At Sweden Sustaintech Venture Days (1–2 December 2025), we had the pleasure of being joined by Craig Douglas, Founding Partner at World Fund, for a fireside chat that cut straight to the heart of Europe’s climate-tech challenge: scaling innovation into impact. The discussion also coincided with the Nordic launch of the Green Finance Institute’s “Nordic Cleantech Scale Finance Playbook” and offered a first look at World Fund’s upcoming report, “The Series B Funding Gap in European Climate Tech.”

Europe is world-class at early-stage innovation. It invests more than the U.S. at seed and Series A levels and produces a greater number of climate-tech startups overall. Yet as these companies reach larger rounds, moving towards series B and beyond, the funding gap becomes painfully clear. Craig explained that this gap emerges precisely when companies are ready to scale. The problem isn’t a shortage of money: Europe’s pension funds are larger than those in the U.S. What’s lacking is the willingness and structure to allocate that capital to venture. Institutional investors contribute only about 30% of European VC capital, compared to 70% in the U.S., and pension funds allocate just 0.02% to VC versus 2% in the U.S.: a 100-fold difference.

“We’re not short of capital,” Craig said. “We’re short of putting it in the right place.”

Hear more about this in our interview with Craig here.

The Nordics exemplify this paradox.

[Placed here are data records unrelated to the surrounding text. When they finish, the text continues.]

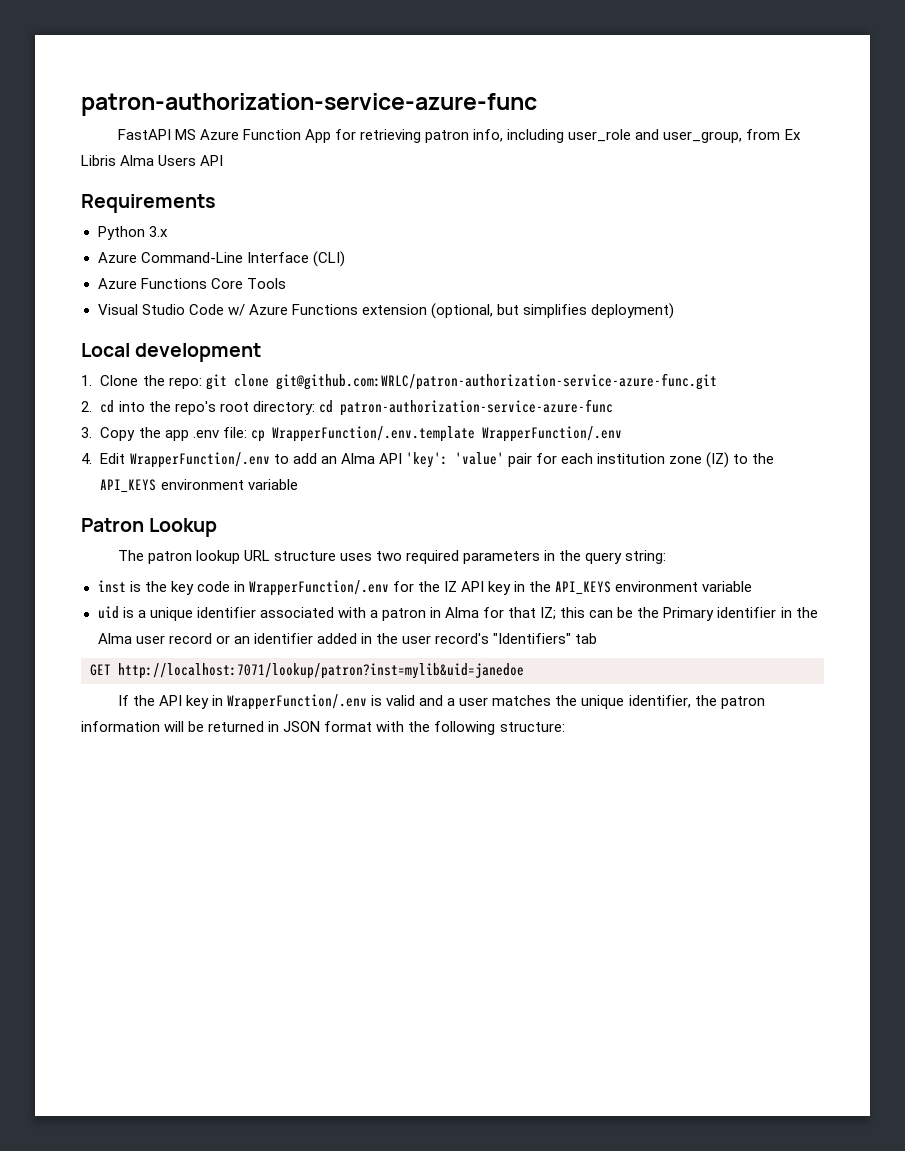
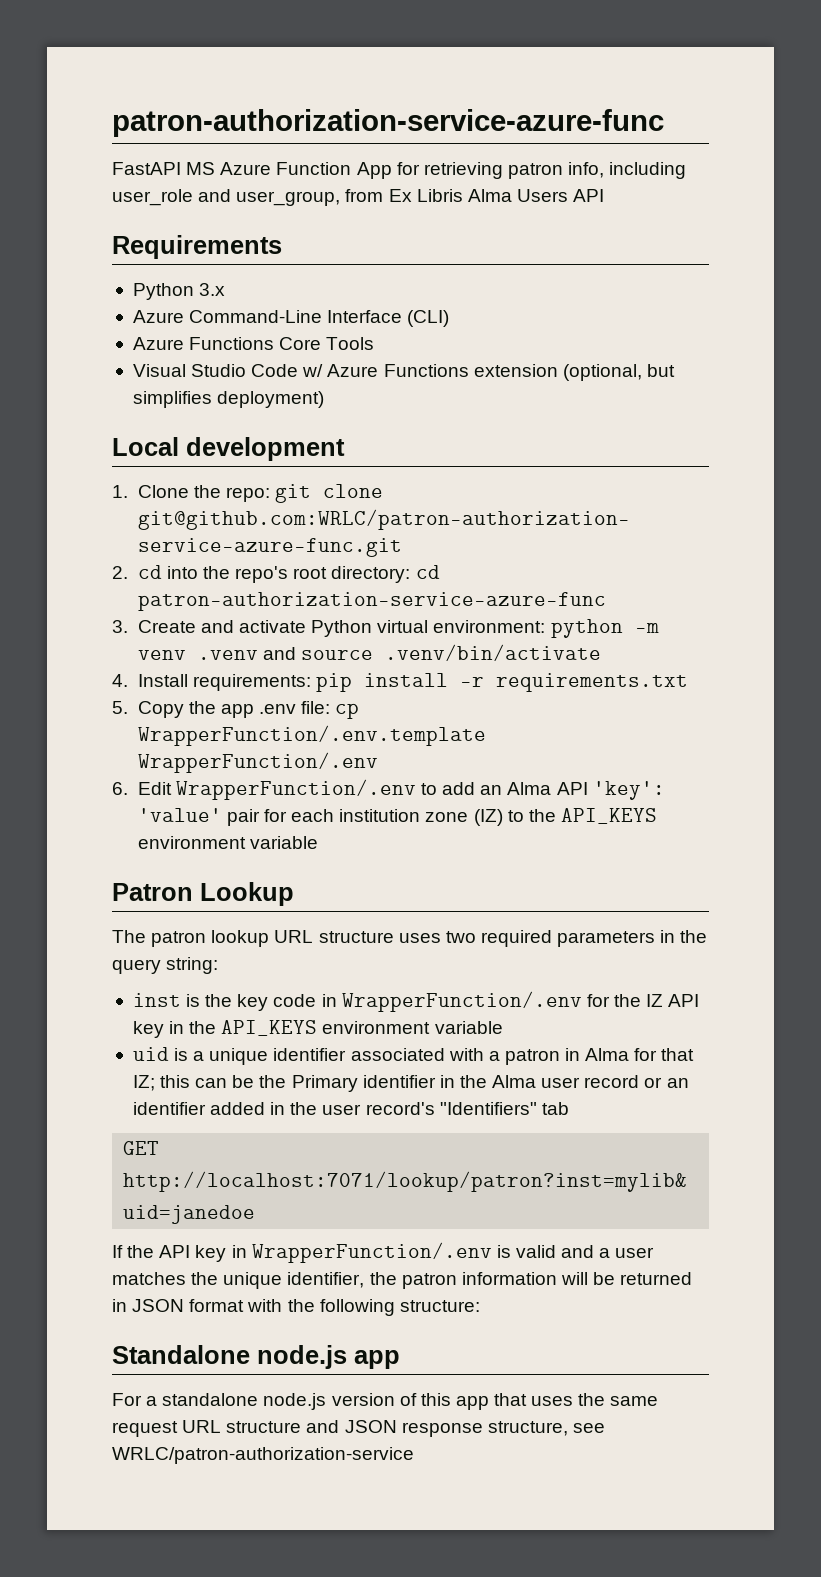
- 3. Copy the app .env file: cp WrapperFunction/.env.template WrapperFunction/.env
+ 3. Create and activate Python virtual environment: python -m venv .venv and source .venv/bin/activate
+ 4. Install requirements: pip install -r requirements.txt
+ 5. Copy the app .env file: cp WrapperFunction/.env.template WrapperFunction/.env
- 4. Edit WrapperFunction/.env to add an Alma API 'key': 'value' pair for each institution zone (IZ) to the API_KEYS environment variable
+ 6. Edit WrapperFunction/.env to add an Alma API 'key': 'value' pair for each institution zone (IZ) to the API_KEYS environment variable
+ Standalone node.js app
+ For a standalone node.js version of this app that uses the same request URL structure and JSON response structure, see WRLC/patron-authorization-service

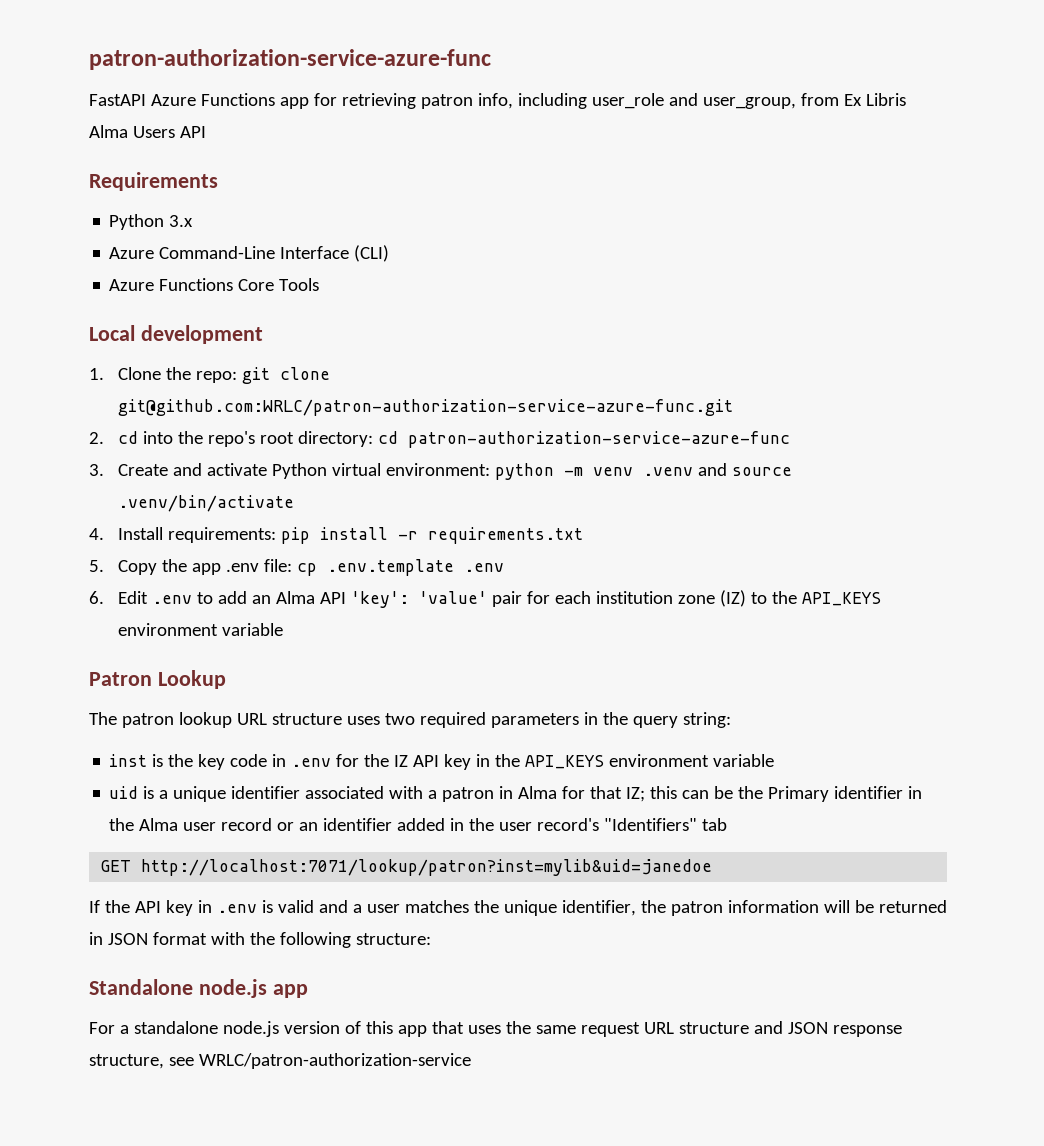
- FastAPI MS Azure Function App for retrieving patron info, including user_role and user_group, from Ex Libris Alma Users API
+ FastAPI Azure Functions app for retrieving patron info, including user_role and user_group, from Ex Libris Alma Users API
- Visual Studio Code w/ Azure Functions extension (optional, but simplifies deployment)
- 5. Copy the app .env file: cp WrapperFunction/.env.template WrapperFunction/.env
+ 5. Copy the app .env file: cp .env.template .env
- 6. Edit WrapperFunction/.env to add an Alma API 'key': 'value' pair for each institution zone (IZ) to the API_KEYS environment variable
+ 6. Edit .env to add an Alma API 'key': 'value' pair for each institution zone (IZ) to the API_KEYS environment variable
- inst is the key code in WrapperFunction/.env for the IZ API key in the API_KEYS environment variable
+ inst is the key code in .env for the IZ API key in the API_KEYS environment variable
- If the API key in WrapperFunction/.env is valid and a user matches the unique identifier, the patron information will be returned in JSON format with the following structure:
+ If the API key in .env is valid and a user matches the unique identifier, the patron information will be returned in JSON format with the following structure:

The region produces an impressive number of startups, yet graduation rates from seed to Series A and B lag behind both U.S. and European averages. Companies that do make it to later-stage rounds often succeed, usually with leadership from international investors. But the number of funds capable of supporting €20–100 million rounds has not kept pace with the doubling of early-stage startups in recent years. “If CorPower Ocean had raised €100 million at Series A, they’d likely be commercial today,” Craig noted.

Beyond capital, there are other hurdles to scaling. The Nordic Cleantech Scale Finance Playbook highlights gaps in capability, communication, and coordination. Many startups struggle to deliver first-of-a-kind industrial projects on time, and entrepreneurs often speak the wrong “language” when approaching banks versus venture capitalists. Meanwhile, fragmented policy signals slow investment and deployment, leaving investors uncertain about the long-term landscape. Craig emphasized the need for consistent, long-term policies to guide both capital and innovation.

For Europe to unlock its climate-tech potential, Craig emphasised a dual need:

More ambitious, larger venture funds — and regulatory or structural incentives that encourage institutional investors to actively participate in venture markets.

When asked for the single most impactful intervention, Craig was unequivocal: reform the rules governing private capital for institutional investors. Even a modest shift could unlock enormous funding for climate-tech growth. As he concluded, Europe doesn’t have a startup problem, it has a commercialization problem. Solving it could be one of the most compelling financial opportunities of the decade.